A COUNTERPOINT REVIEW OF PAC-MAN 99 NO ONE ASKED FOR

Chris Ward
4 min readApr 9, 2021
“What y’all thought y’all wasn’t gon’ see me? // I’m the Osirus of this shit” — ODB

“Where it falls apart, though, is in failing to recognize that Pac-Man is not, at core, a game about survival. Instead, it’s all about the points.” — The AV Club Pac-Man 99 review

The first time I played Pac-Man with a brother-in-law much, much younger than me, he said “what’s the goal here.” I said “eat all the dots, eat the fruit, get a lot of points.” “Then what?” “Then you do it all again.” Followed by a very disappointed “Oh.”

Pac-Man has cleverly been changed into a fun survival game in multiplayer mode for broader public consumption (no pun) over the years in a way that has kept it relevant and enjoyable for more than one sullen Billy Mitchell alone at a joystick, from the underrated/underplayed Pac-Man Vs. (plug your Game Boy Advance into a Game Cube while others chase you as a ghost on controllers! Locally! With 4 people in a living room!) to the modern 4p Pac-Man Battle Royale at bars (and there is a version at casinos you can hustle normies on!).

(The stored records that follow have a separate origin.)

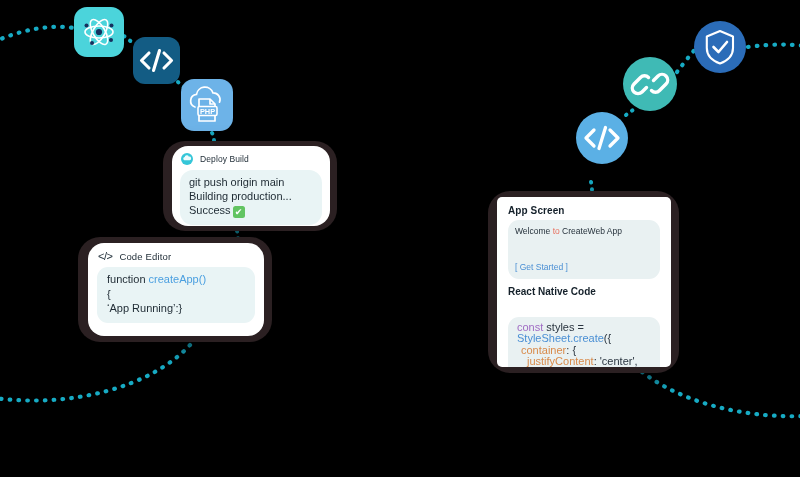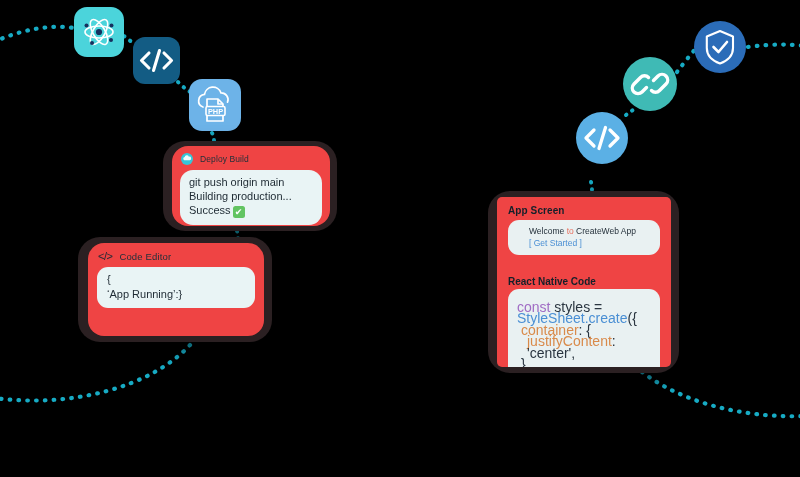--- a/index.html
+++ b/index.html
@@ -46,7 +46,7 @@
 
   .ico-react    { left: 74px;  top: 7px;   width: 50px; height: 50px; }
   .ico-codesq   { left: 133px; top: 37px;  width: 47px; height: 47px; }
-  .ico-php      { left: 189px; top: 79px;  width: 52px; height: 52px; }
+  .ico-php      { left: 181px; top: 79px;  width: 52px; height: 52px; }
   .ico-codecir  { left: 576px; top: 112px; width: 52px; height: 52px; }
   .ico-link     { left: 623px; top: 57px;  width: 54px; height: 54px; }
   .ico-shield   { left: 694px; top: 21px;  width: 52px; height: 52px; }

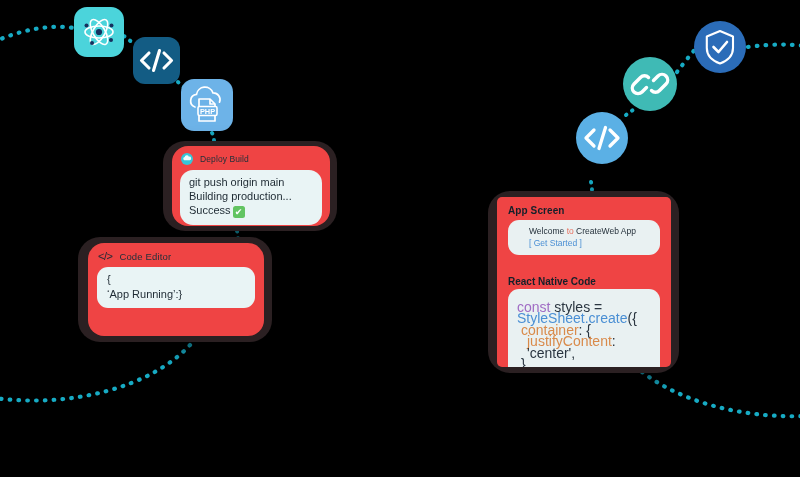--- a/index.html
+++ b/index.html
@@ -60,7 +60,7 @@
   }
   .card-inner {
     position: absolute;
-    background: #ef4444;
+    background: #ffffff;
     border-radius: 18px;
     overflow: hidden;
   }

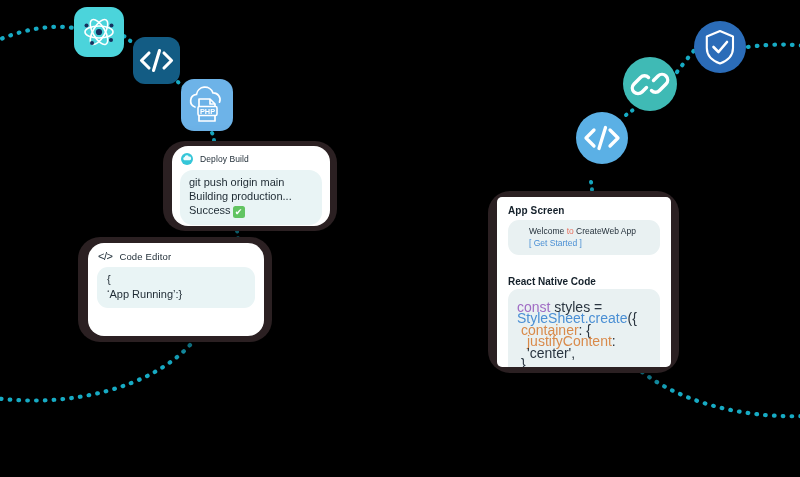--- a/index.html
+++ b/index.html
@@ -141,7 +141,7 @@
     margin-top: 4px;
     background: #e9f1f2;
     border-radius: 11px;
-    padding: 5px 9px 6px 21px;
+    padding: 5px 9px 6px 7px;
     font-size: 8.5px;
     line-height: 12px;
     color: #25313b;

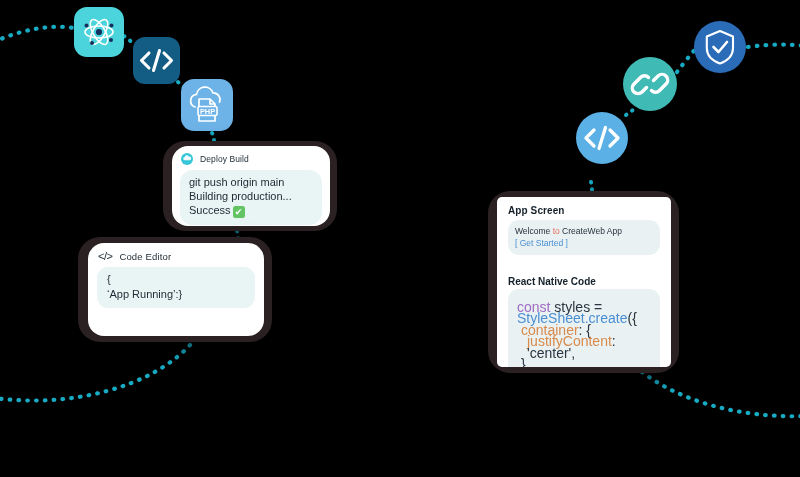--- a/index.html
+++ b/index.html
@@ -147,7 +147,7 @@
     color: #25313b;
   }
   .w-to { color: #e8705f; }
-  .w-link { color: #4a8fd4; }
+  .w-link { color: #4a8fd4; margin-top: 24px; }
   .app-h2 {
     margin-top: 21px;
     font-size: 10px;

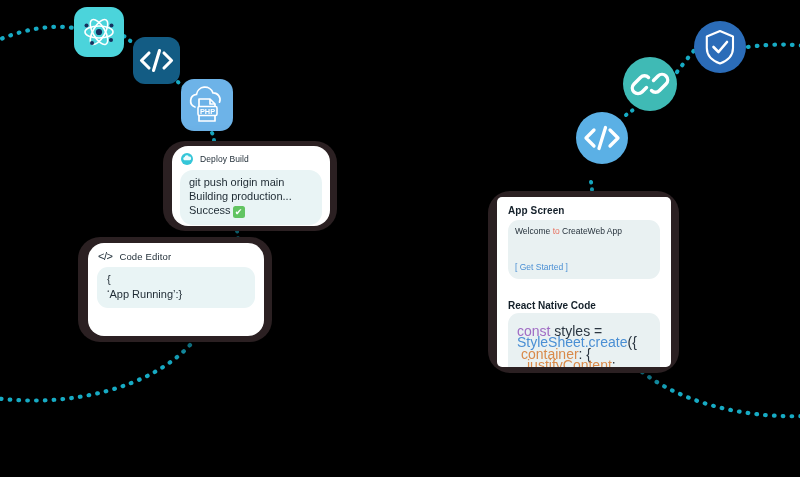--- a/index.html
+++ b/index.html
@@ -289,6 +289,7 @@
       <span>Code Editor</span>
     </div>
     <div class="code-body">
+      <div><span>function </span><span class="tok-fn">createApp()</span></div>
       <div>{</div>
       <div>‘App Running’:}</div>
     </div>

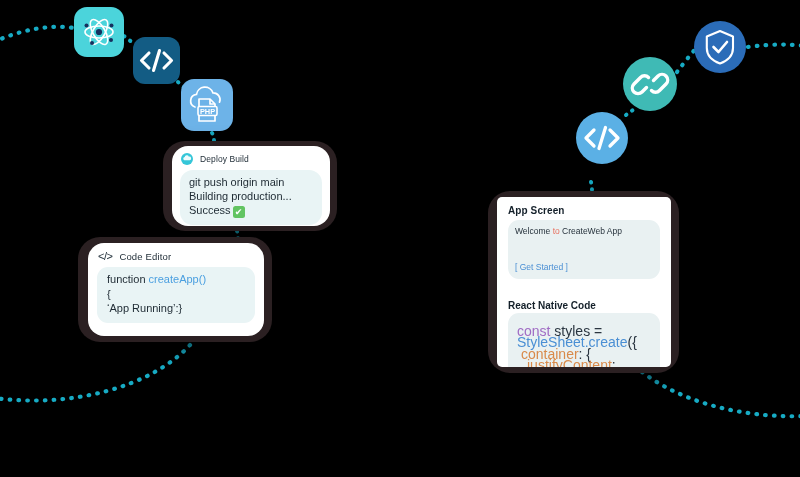--- a/index.html
+++ b/index.html
@@ -149,7 +149,7 @@
   .w-to { color: #e8705f; }
   .w-link { color: #4a8fd4; margin-top: 24px; }
   .app-h2 {
-    margin-top: 21px;
+    margin-top: 7px;
     font-size: 10px;
     font-weight: bold;
     color: #14202a;

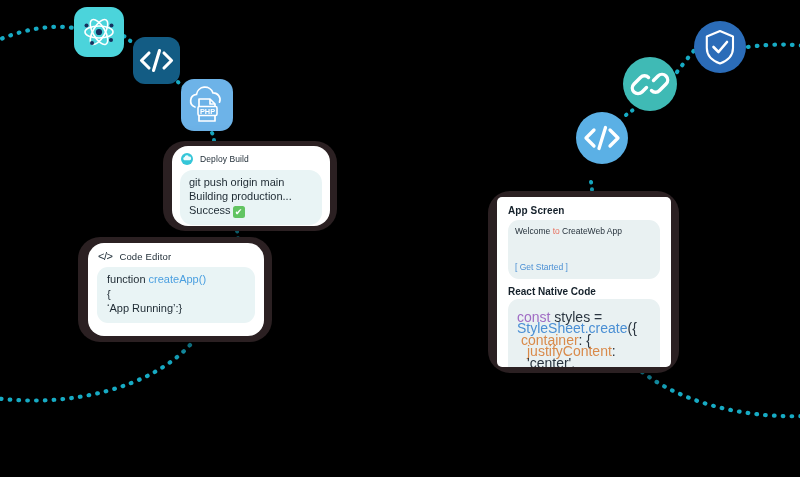--- a/index.html
+++ b/index.html
@@ -155,11 +155,11 @@
     color: #14202a;
   }
   .rn-box {
-    margin-top: 2px;
+    margin-top: 20px;
     background: #e9f1f2;
     border-radius: 11px;
-    padding: 13px 9px 7px 9px;
-    font-size: 14px;
+    padding: 5px 9px 7px 9px;
+    font-size: 11px;
     line-height: 11.4px;
     color: #2a3540;
   }

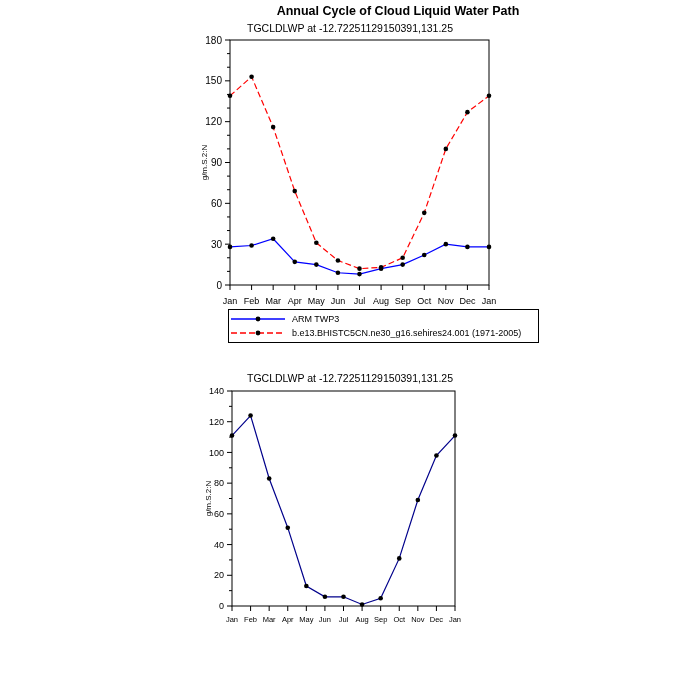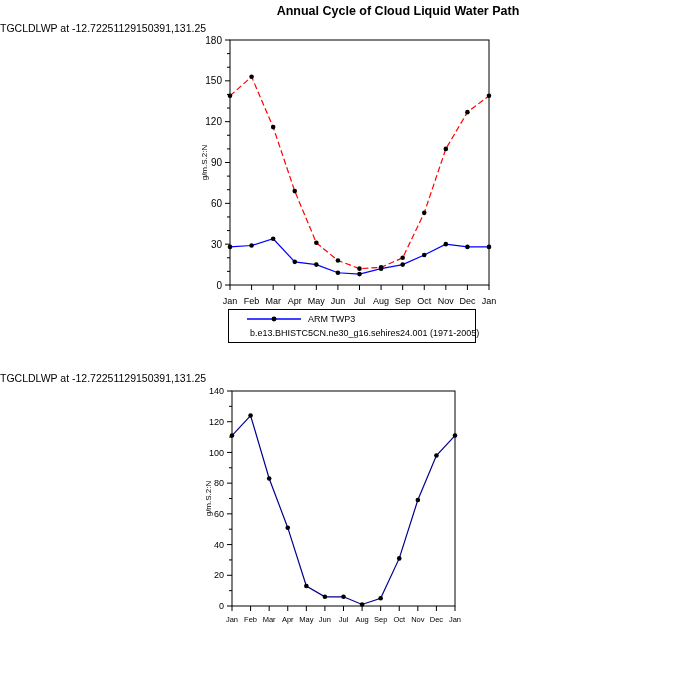--- a/index.html
+++ b/index.html
@@ -17,7 +17,7 @@
   }
   .chart-subtitle {
     position: absolute; left: 0; width: 700px;
-    font-weight: normal; color: #000;
+    text-align: center; font-weight: normal; color: #000;
   }
   .t0 { top: 4px;  font-size: 12.5px; }
   .s0 { top: 22px; font-size: 10.5px; }

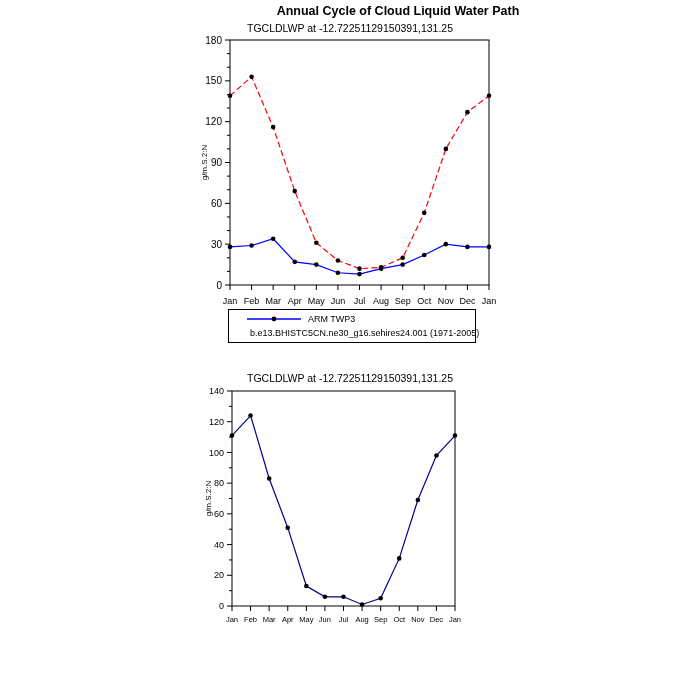--- a/index.html
+++ b/index.html
@@ -24,9 +24,9 @@
   .t1 { top: 354px; font-size: 11.5px; }
   .s1 { top: 372px; font-size: 10.5px; }
   .legend {
-    position: absolute; left: 228px; top: 309px; width: 248px;
+    position: absolute; left: 228px; top: 309px; width: 311px;
     border: 1px solid #000; background: #fff;
-    padding: 2px 16px; box-sizing: border-box;
+    padding: 2px 0; box-sizing: border-box;
   }
   .legend-row { display: flex; align-items: center; height: 14px; }
   .legend-label { font-size: 9px; color: #000; margin-left: 5px; white-space: nowrap; }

Imagine Rain Man, but it’s me, and you have the casino situation I found myself in once.

As a Pac-Man purist — whatever the fuck that means, I have a tattoo, folks — this transformation away from points made me feel a little like when I did playing Mario Party for the first time: my carefully honed skills weren’t rewarded anymore, any schmuck could just jump in and maybe muscle their way into a win. You know, what most people would call “fun.”

The most exciting iterations of the dot gobbler have tweaked the formula but kept the spirit completely in tact somehow (Championship DX+, under Pac-daddy Toru Iwatani’s eye, maybe being the best of these, blending scoring, survival, and pure speed running adrenaline). The worst have tried to reinvent Pac-Man into something embarrassing he’s not (namely, a 3D Mario/Crash Bandicoot/Sonic platformer clone). But what makes Pac-Man 99 so goddamn fun is that it doesn’t sacrifice any of the core of Pac-Man elements (the classic ghost patterns are faithful, any mistake feels like your fault and not some programming unfairness…the mechanics run like a Swiss watch), almost every game is under 5 minutes, and skill is rewarded. It’s great head to head action.

Eating large chains of ghosts drops “Jammer Pac-Men” onto other boards to slow players down, and vice versa.

But, as someone who is very good at Pac-Man (I am), my criticism of this game is you can basically run the same pattern every time and win. Unless I’m missing it, I don’t see a large leader board like Championship+, hacked by bots or otherwise. Yes, I’m one of the guys who watch Pac-Man Championship replays, looking for patterns or little ways to shave off a millisecond here or there. In Pac-Man 99, Speed Boost is really the only power up you need if you know what pattern you’re running.

I wish there were a variety of mazes that would test skill instead of memorization, and maze theory improvisation on my feet (or lack of feet, in this case). Ms. Pac-Man 99 anyone? Instead, we get maze skins of other Bandai/Namco properties that are kind of novel and forgettable (for the low price of $1.99 per skin on the Nintendo Store, if you want that old nostalgic feeling of buying several different cases for your Nokia phone).

One of the many, many ho-hum skins you can purchase to transform your playing experience. Pro Tip: Don’t!

Disgraced blowhard cheater or not, Billy Mitchell showed people the lengths this simple game could be pushed to in the 80s — deeper, more complicated, more intense than previously thought. With Championship Edition, it was incredible to see what people could do within the constraints of a ticking stopwatch — how far they could push the points, the speed, and the chains. Pac-Man 99 succeeds in being a fun online competition, but there’s no room to push the game any further or grow the experience. And getting first place only feels great the first 20 or so times.

For those of us who play a little more competitively, the feeling becomes “Then what?” “Then you do it all over again.” Followed by a very disappointed “Oh.”